_Assignment_
Return the records below from the line containing "border-top:2px solid #8a7a2a;" onward, exactly, through and including the last line.

Front-end code edit data:
= Beginning of Section =

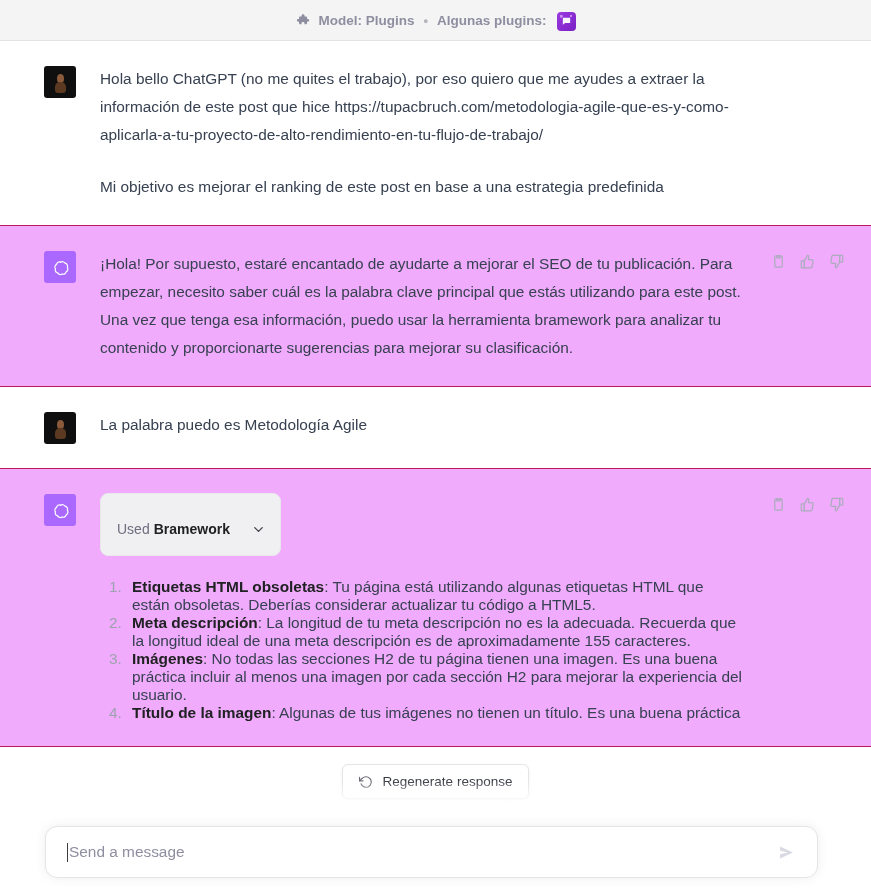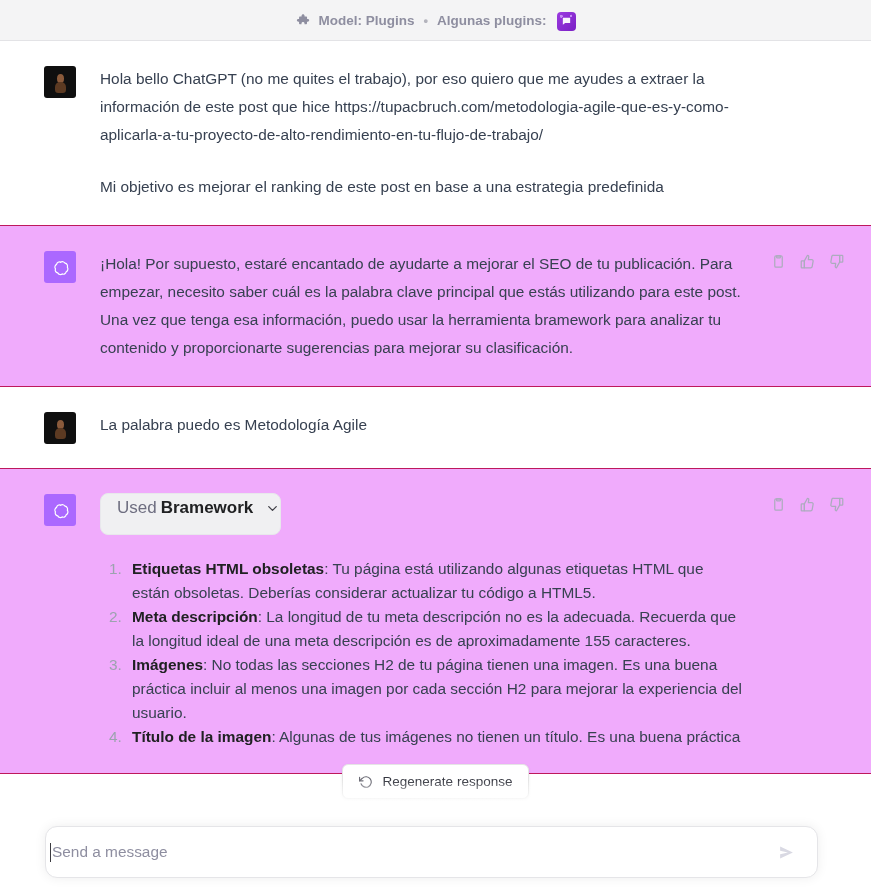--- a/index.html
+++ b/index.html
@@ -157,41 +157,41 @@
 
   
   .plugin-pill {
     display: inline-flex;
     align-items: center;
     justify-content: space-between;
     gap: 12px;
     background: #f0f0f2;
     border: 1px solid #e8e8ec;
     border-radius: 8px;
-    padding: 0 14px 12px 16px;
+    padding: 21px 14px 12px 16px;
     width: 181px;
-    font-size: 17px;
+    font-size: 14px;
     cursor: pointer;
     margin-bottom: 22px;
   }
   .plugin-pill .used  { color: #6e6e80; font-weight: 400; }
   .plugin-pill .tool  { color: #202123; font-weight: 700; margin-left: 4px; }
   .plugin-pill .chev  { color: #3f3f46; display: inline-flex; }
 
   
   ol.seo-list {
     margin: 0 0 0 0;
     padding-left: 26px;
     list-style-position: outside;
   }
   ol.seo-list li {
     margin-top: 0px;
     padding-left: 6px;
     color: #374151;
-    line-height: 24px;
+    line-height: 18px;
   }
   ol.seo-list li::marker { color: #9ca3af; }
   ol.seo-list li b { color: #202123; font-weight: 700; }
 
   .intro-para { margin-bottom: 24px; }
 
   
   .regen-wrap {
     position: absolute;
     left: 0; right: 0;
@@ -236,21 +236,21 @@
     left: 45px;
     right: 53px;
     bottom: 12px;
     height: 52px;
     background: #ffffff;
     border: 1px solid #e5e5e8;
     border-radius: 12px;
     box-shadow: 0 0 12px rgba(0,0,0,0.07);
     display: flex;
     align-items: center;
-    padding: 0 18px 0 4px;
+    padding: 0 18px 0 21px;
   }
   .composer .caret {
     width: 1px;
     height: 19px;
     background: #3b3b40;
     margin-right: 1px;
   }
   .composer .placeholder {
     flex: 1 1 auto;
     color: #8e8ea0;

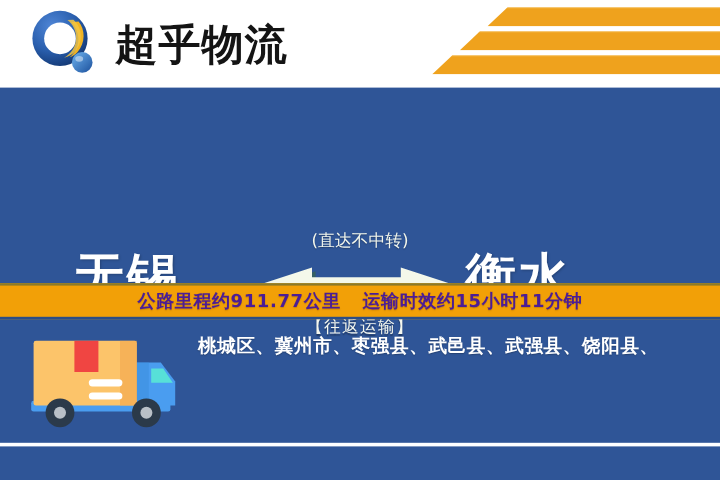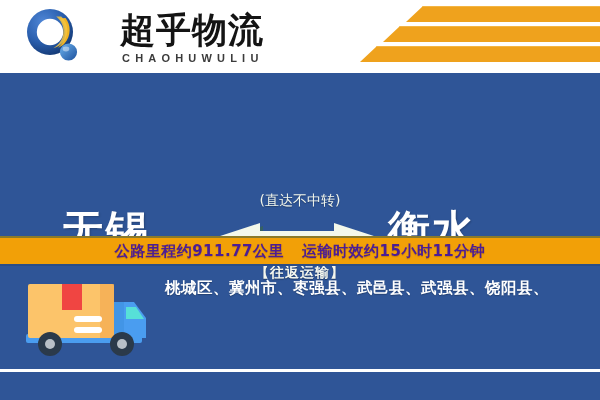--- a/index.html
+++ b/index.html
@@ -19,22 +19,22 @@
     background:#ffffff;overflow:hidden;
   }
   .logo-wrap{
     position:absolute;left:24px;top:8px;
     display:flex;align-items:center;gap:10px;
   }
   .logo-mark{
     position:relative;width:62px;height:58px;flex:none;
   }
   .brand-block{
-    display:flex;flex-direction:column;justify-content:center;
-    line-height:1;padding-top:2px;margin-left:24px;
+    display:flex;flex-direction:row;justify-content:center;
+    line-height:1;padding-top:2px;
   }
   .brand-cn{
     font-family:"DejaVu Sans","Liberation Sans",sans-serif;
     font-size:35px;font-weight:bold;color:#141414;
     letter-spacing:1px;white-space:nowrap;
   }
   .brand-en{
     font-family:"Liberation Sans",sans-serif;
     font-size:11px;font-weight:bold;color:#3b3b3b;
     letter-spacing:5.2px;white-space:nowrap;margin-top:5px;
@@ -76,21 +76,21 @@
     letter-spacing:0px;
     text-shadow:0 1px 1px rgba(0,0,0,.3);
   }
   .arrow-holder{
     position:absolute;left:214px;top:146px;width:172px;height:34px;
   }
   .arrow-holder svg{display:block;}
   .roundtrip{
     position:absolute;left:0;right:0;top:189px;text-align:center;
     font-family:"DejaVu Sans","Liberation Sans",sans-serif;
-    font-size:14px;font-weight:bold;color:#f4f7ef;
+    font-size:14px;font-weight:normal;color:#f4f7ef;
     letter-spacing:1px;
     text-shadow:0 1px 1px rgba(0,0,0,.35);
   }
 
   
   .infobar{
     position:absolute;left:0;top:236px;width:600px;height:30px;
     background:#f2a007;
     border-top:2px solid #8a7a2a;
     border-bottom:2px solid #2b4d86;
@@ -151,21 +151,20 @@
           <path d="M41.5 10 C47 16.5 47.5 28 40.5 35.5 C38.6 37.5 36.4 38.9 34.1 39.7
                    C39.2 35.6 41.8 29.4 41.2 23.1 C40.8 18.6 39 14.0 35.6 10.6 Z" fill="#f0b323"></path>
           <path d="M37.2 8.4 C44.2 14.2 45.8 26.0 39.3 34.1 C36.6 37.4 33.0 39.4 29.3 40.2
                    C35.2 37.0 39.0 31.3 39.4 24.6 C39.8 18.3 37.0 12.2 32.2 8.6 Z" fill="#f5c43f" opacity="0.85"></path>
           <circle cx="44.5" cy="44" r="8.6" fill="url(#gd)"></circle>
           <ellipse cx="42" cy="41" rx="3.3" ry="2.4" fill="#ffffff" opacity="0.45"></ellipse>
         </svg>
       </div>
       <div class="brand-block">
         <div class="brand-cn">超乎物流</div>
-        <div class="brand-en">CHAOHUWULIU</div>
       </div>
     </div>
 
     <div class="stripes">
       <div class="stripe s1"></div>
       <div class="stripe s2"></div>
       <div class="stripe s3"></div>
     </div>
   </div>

= End of Section =

_Expected output_
     border-top:2px solid #8a7a2a;
     border-bottom:2px solid #2b4d86;
@@ -151,21 +151,20 @@
           <path d="M41.5 10 C47 16.5 47.5 28 40.5 35.5 C38.6 37.5 36.4 38.9 34.1 39.7
                    C39.2 35.6 41.8 29.4 41.2 23.1 C40.8 18.6 39 14.0 35.6 10.6 Z" fill="#f0b323"></path>
           <path d="M37.2 8.4 C44.2 14.2 45.8 26.0 39.3 34.1 C36.6 37.4 33.0 39.4 29.3 40.2
                    C35.2 37.0 39.0 31.3 39.4 24.6 C39.8 18.3 37.0 12.2 32.2 8.6 Z" fill="#f5c43f" opacity="0.85"></path>
           <circle cx="44.5" cy="44" r="8.6" fill="url(#gd)"></circle>
           <ellipse cx="42" cy="41" rx="3.3" ry="2.4" fill="#ffffff" opacity="0.45"></ellipse>
         </svg>
       </div>
       <div class="brand-block">
         <div class="brand-cn">超乎物流</div>
-        <div class="brand-en">CHAOHUWULIU</div>
       </div>
     </div>
 
     <div class="stripes">
       <div class="stripe s1"></div>
       <div class="stripe s2"></div>
       <div class="stripe s3"></div>
     </div>
   </div>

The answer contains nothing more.